The query about “reasonable excuse” has come up before. It has been suggested that free speech would be used as a “reasonable excuse”. I will try to clarify what I was trying to explain, and perhaps the noble Lord will come back at me. There are many ways in which you could be found to be breaching the criminal law—it is so broad. The noble Lord, Lord Beith, illustrated the variety of things you might be doing that might mean you inadvertently broke the law. I wanted there to be some excuse, such as “I am accompanying someone and having an argument with them”. There are problems with the wording of the clause, and I would be more than happy to be advised how to tighten up my amendment so as to not use this phrase or look as if I am giving the police too much power.
The noble Baroness is wrestling with the same problem I had in dealing with “reasonable excuse” in relation to locking on. There seemed to be cases where people might have had a genuine reason for locking on because it is so widely defined.

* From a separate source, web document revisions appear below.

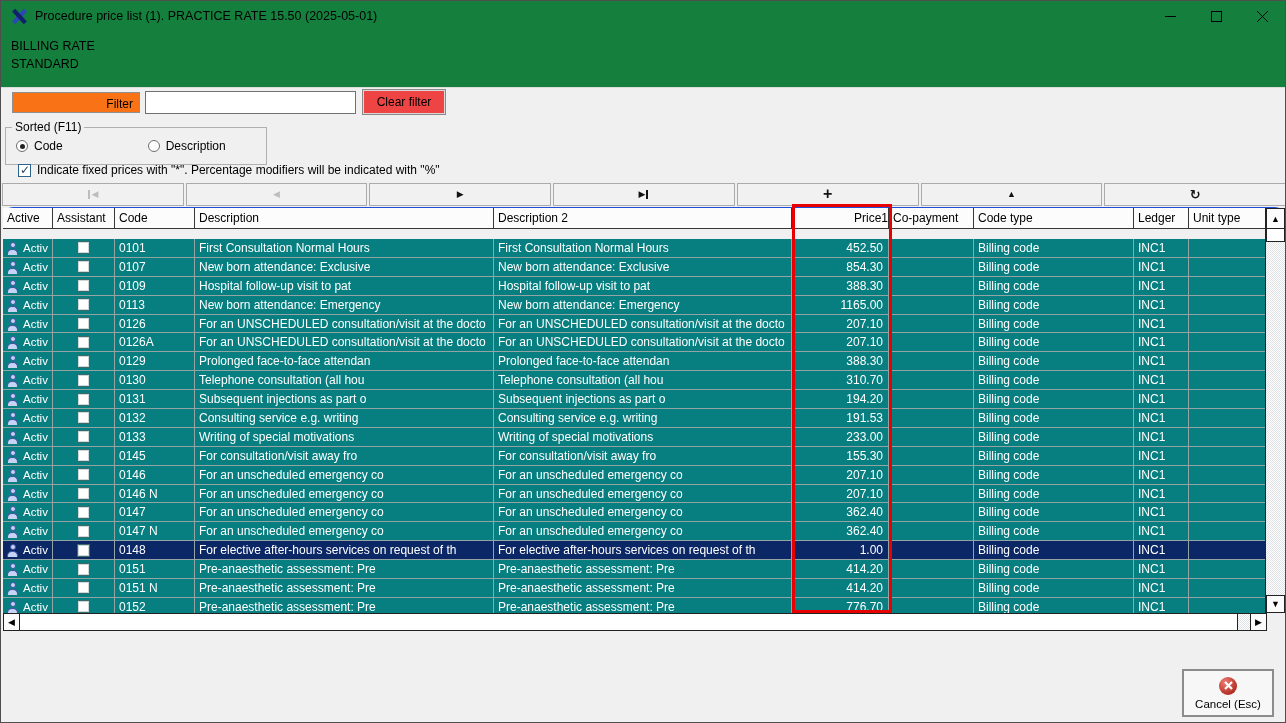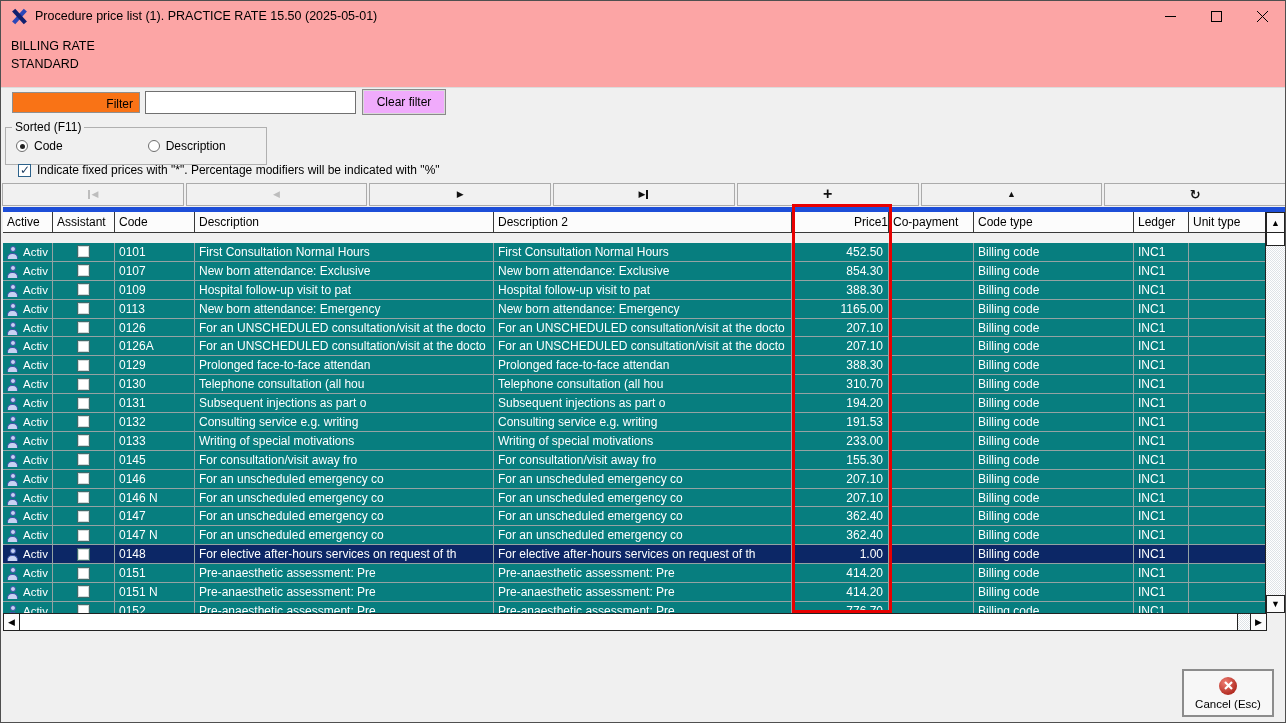"Procedure price list (1). PRACTICE" .top-white { background: #fca5a5 -> #15803d }
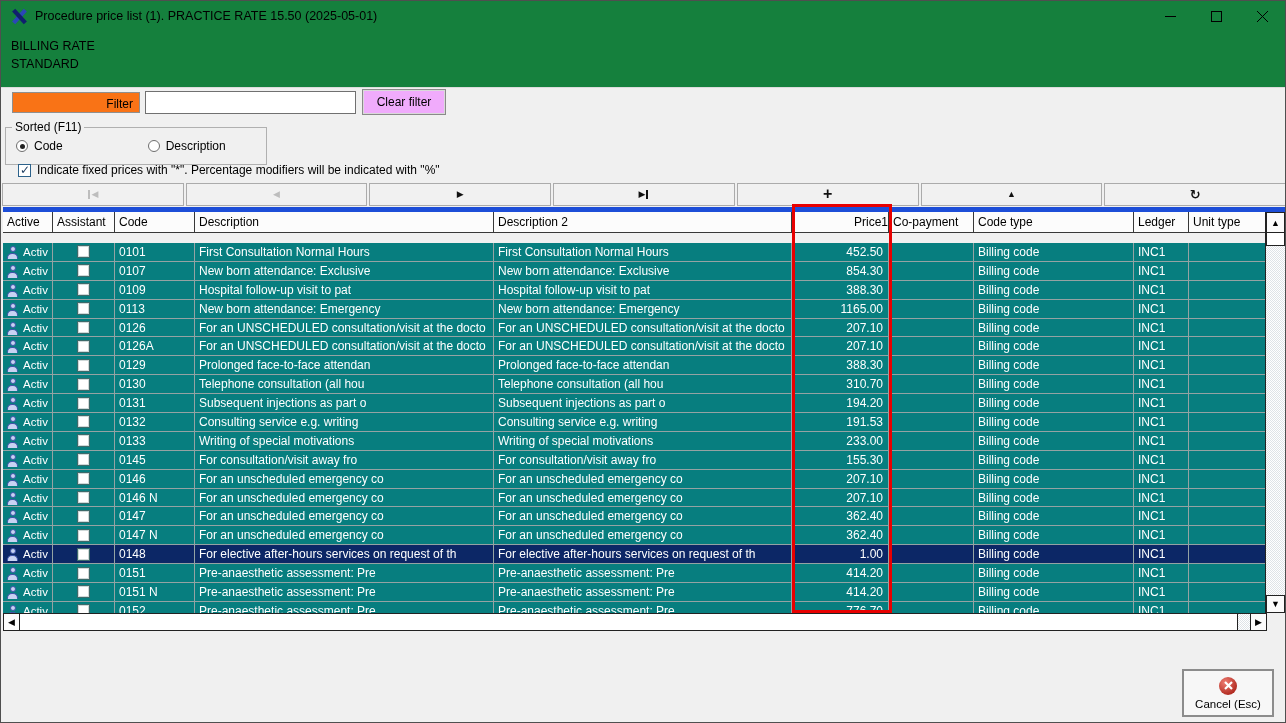"Clear filter" .clear-btn { background: #f0abfc -> #ef4444 }
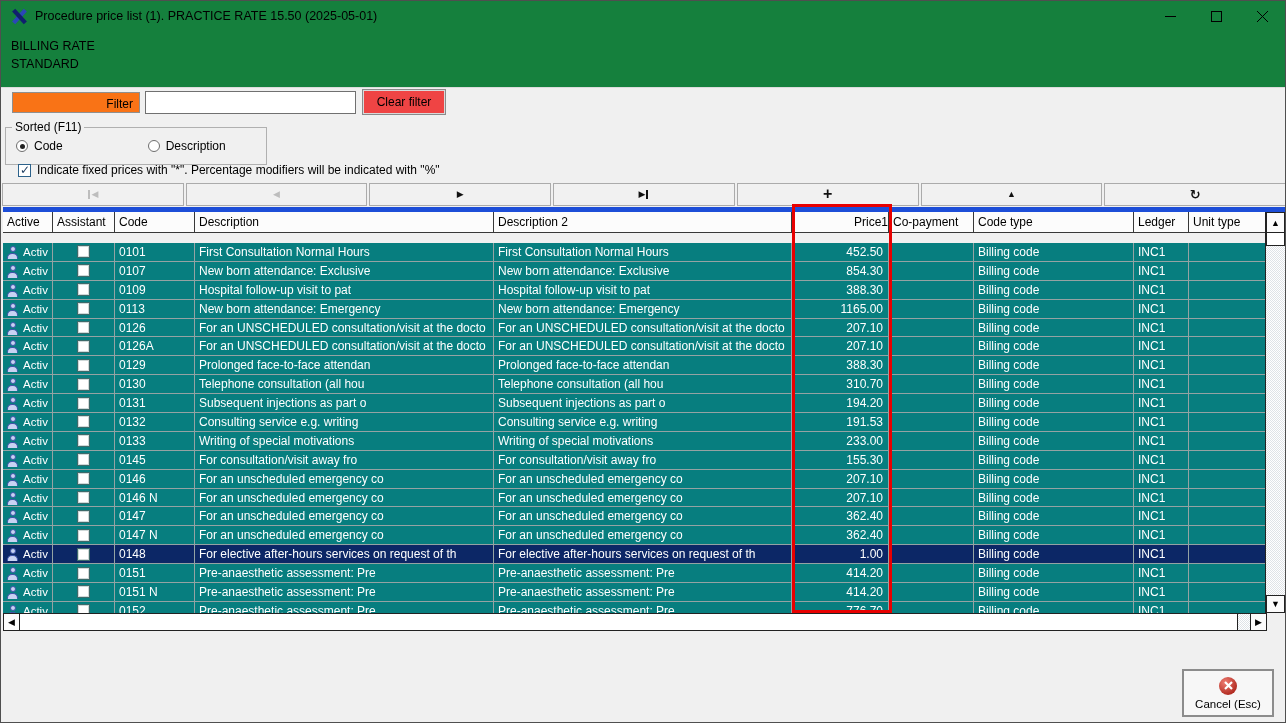"Active" .grid { border-radius: none -> 10px; border-top: 5px solid #1d4ed8 -> 1px solid #1d4ed8 }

One might say that the “reasonable excuse” defence would be suitable if it were sufficiently qualified so that it did not provide the police and the courts with the problem of having to decide whether or not the pro-life argument was a reasonable excuse. If one looked at the offences, one would say that this kind of argument would not stand up to what this legislation is all about. There are other instances where one might find that there was an excuse for what was done which was quite detached from what this clause is really driving at. If the noble Baroness could find a way of expressing this, I should be delighted. That is what I was trying to do in the earlier debate.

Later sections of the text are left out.